[Data records]
►
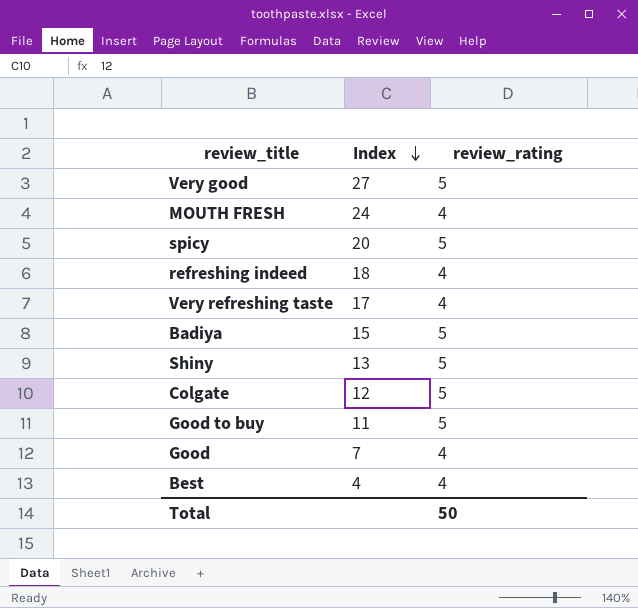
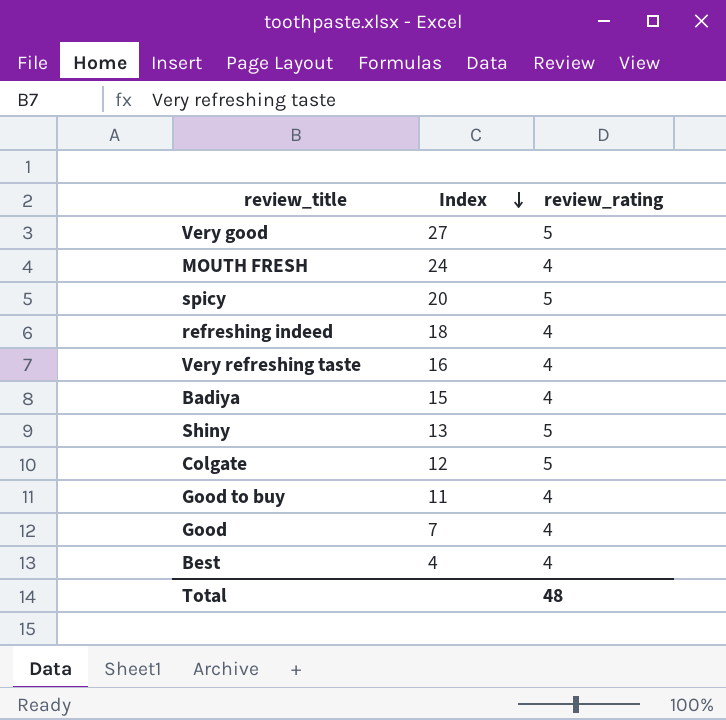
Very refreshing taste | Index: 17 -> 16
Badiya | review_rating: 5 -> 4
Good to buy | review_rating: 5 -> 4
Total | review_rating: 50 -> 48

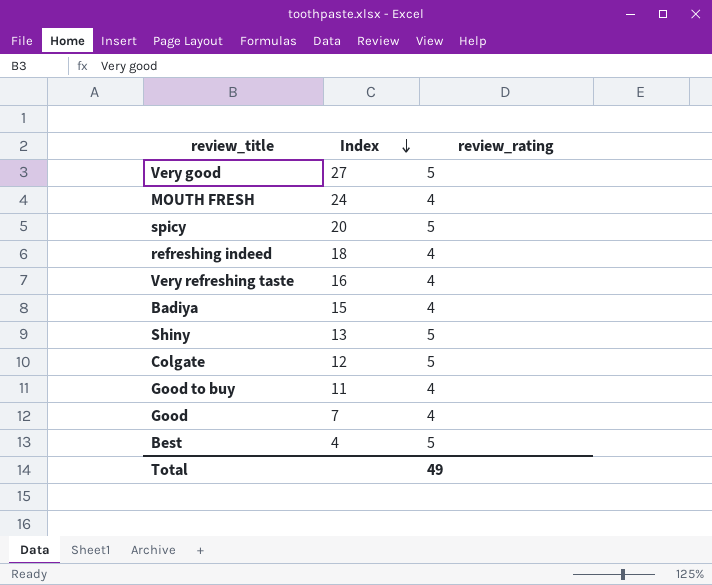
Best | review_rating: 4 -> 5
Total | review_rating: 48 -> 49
◄
►
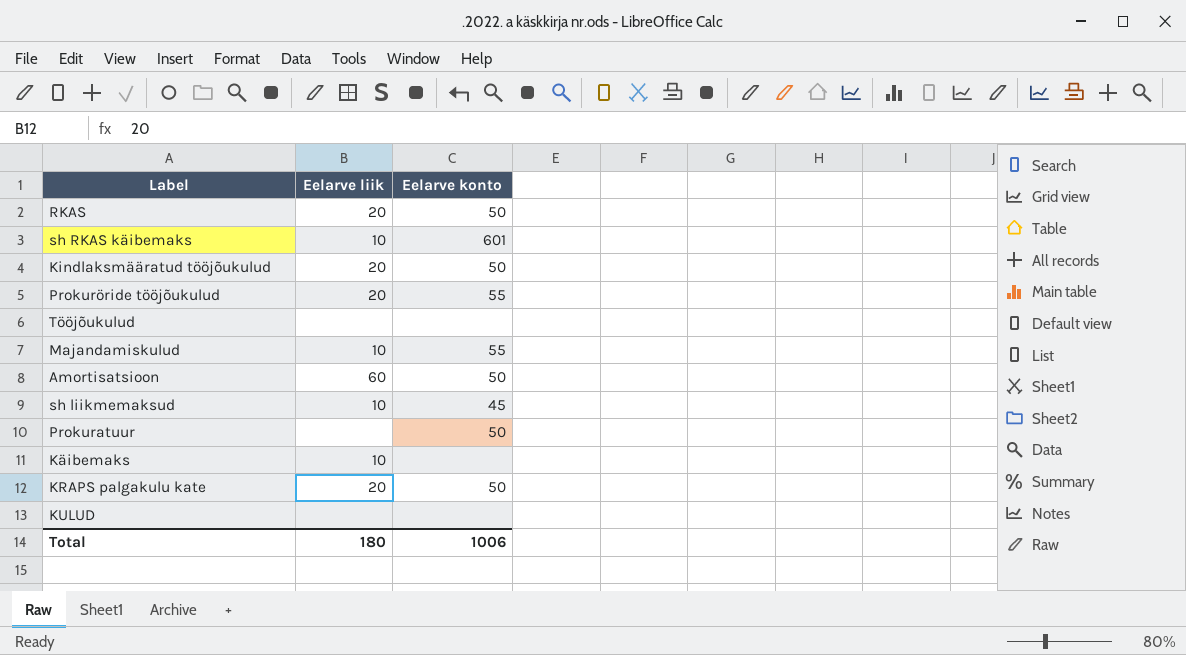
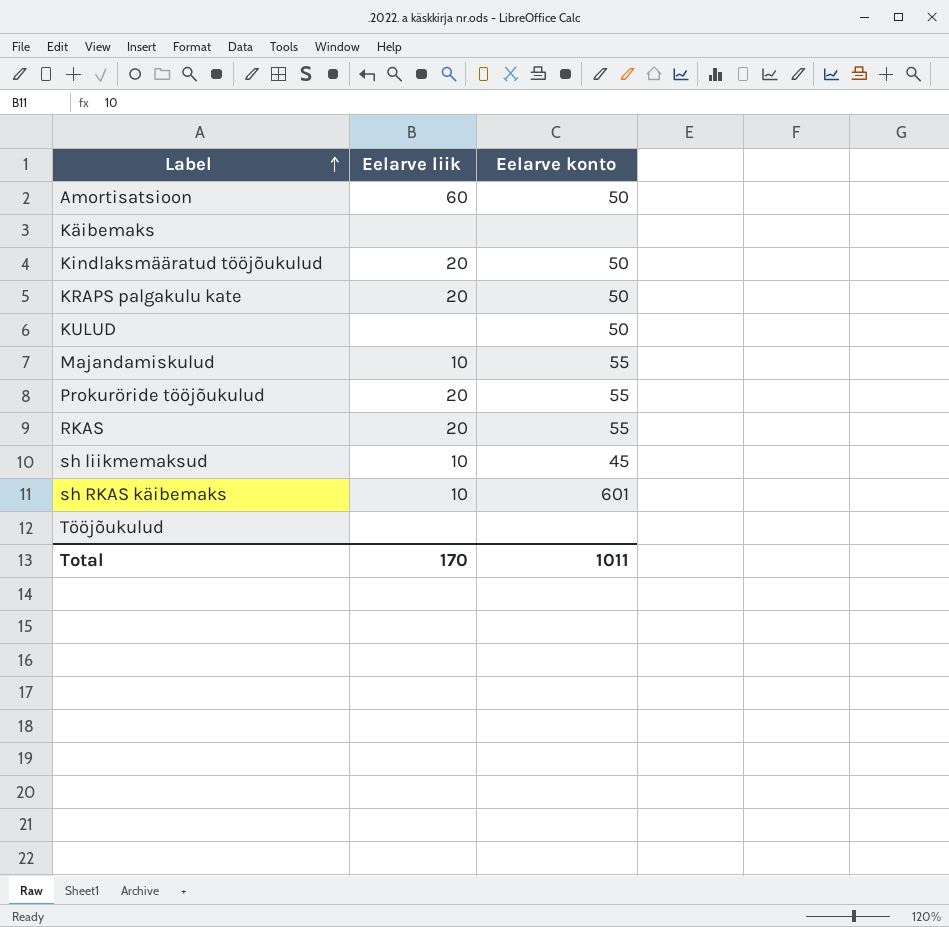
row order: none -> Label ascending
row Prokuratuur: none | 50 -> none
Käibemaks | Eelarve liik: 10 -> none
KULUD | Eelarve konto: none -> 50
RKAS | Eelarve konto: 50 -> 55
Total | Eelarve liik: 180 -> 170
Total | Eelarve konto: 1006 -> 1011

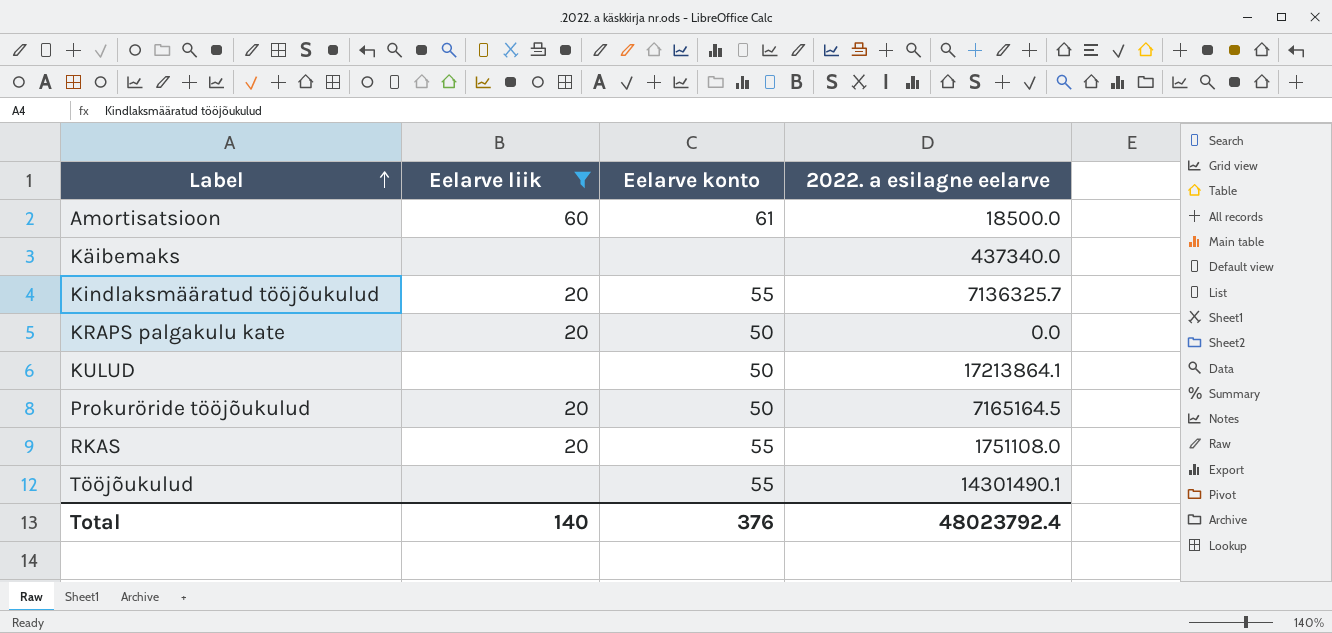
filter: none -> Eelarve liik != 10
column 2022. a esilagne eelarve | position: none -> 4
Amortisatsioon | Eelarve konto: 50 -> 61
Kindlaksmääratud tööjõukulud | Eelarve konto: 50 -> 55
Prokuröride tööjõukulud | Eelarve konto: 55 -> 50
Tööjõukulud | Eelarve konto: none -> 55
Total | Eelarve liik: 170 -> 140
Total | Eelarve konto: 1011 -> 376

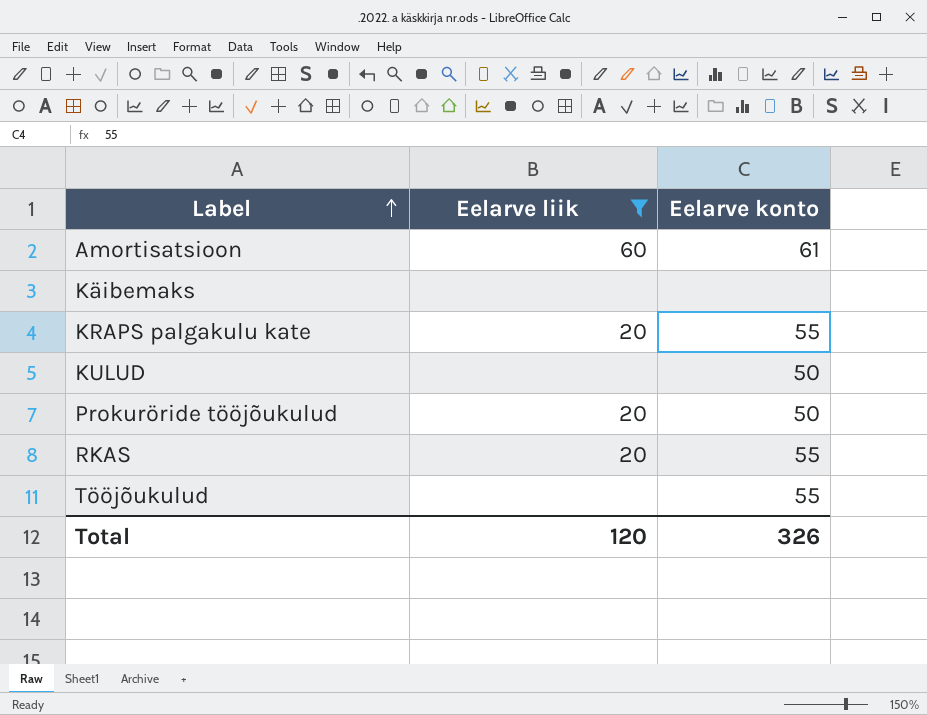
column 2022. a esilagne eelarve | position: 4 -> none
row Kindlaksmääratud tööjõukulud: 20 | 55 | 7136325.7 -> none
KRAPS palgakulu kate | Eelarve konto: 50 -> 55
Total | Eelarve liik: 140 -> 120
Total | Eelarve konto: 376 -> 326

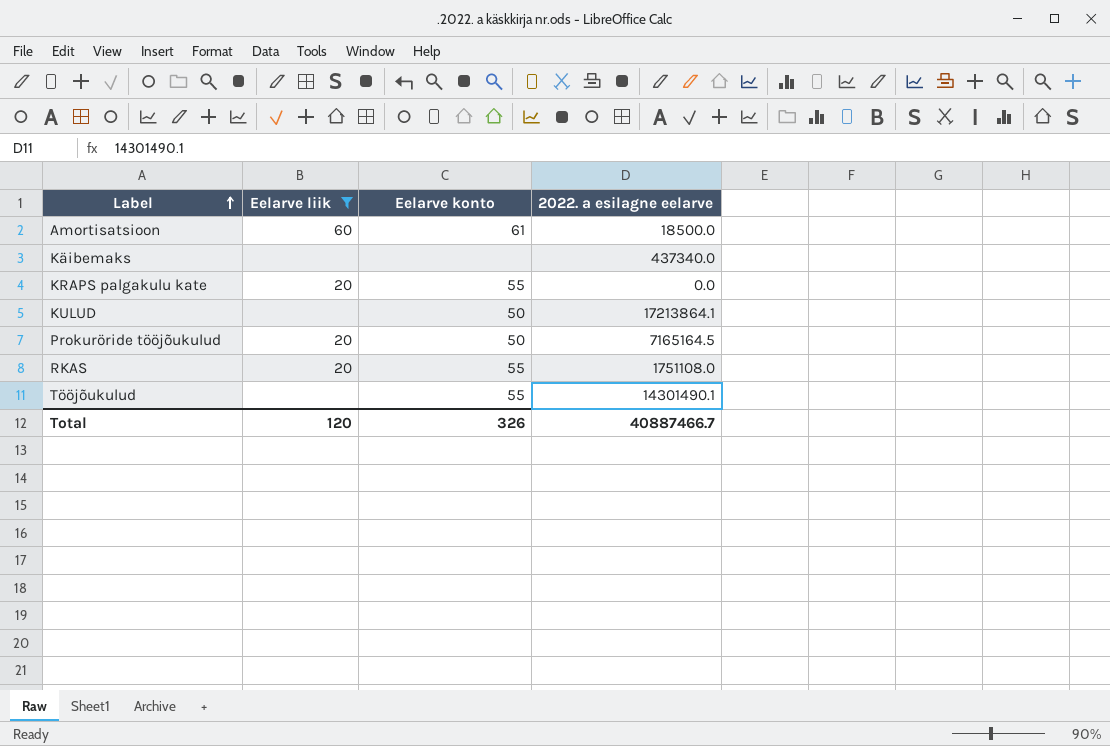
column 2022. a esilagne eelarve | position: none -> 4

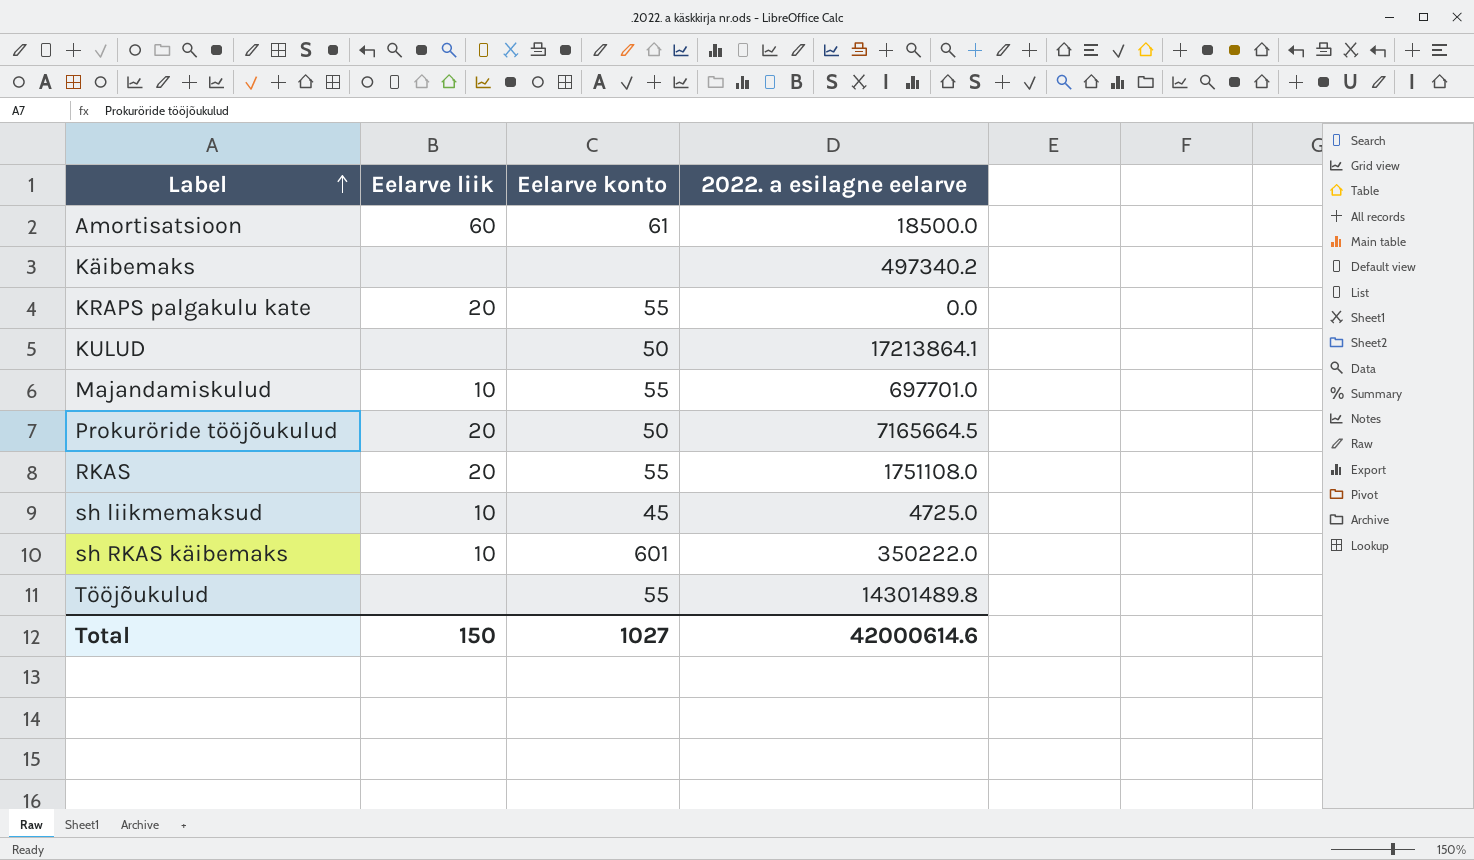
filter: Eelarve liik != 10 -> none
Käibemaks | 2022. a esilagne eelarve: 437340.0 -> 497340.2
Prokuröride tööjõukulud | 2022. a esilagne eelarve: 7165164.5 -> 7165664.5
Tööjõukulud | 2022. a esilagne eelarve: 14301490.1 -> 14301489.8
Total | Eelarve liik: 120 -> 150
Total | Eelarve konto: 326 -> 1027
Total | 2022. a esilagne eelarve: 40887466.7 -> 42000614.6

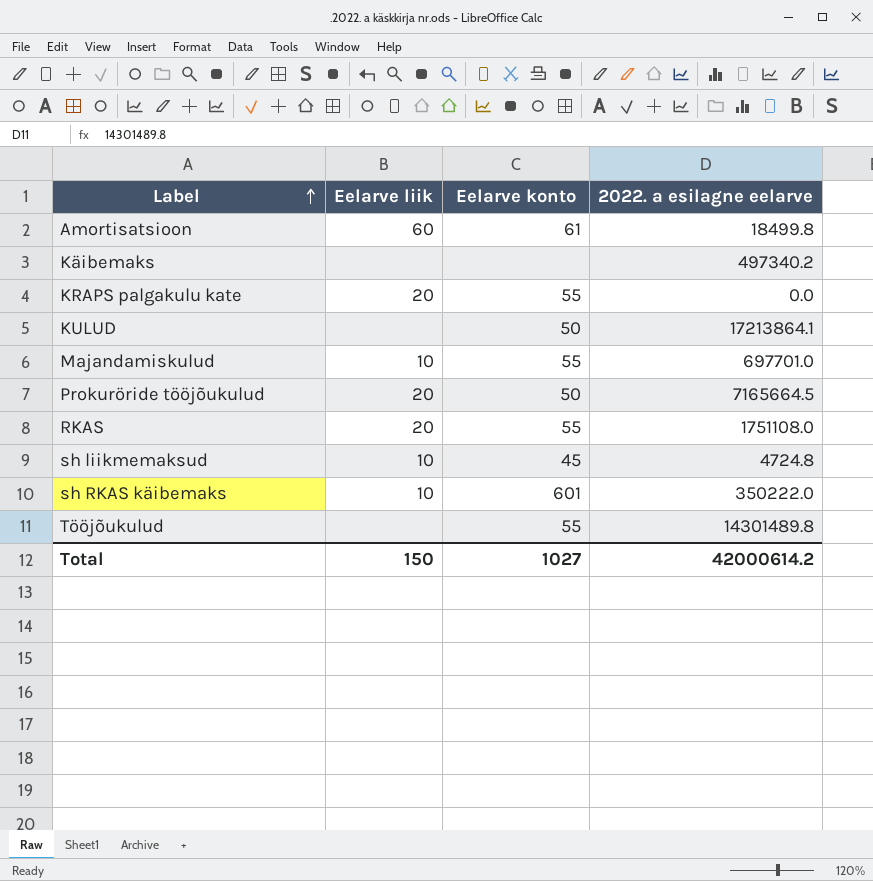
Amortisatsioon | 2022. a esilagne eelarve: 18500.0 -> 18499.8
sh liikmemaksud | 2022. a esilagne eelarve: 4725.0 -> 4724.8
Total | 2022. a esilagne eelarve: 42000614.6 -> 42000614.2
◄
> _PROBLEM TO SOLVE_:
Which lines above hold the string "filter"? Copy each of them.

> _EXERCISE RESULT_:
filter: none -> Eelarve liik != 10
filter: Eelarve liik != 10 -> none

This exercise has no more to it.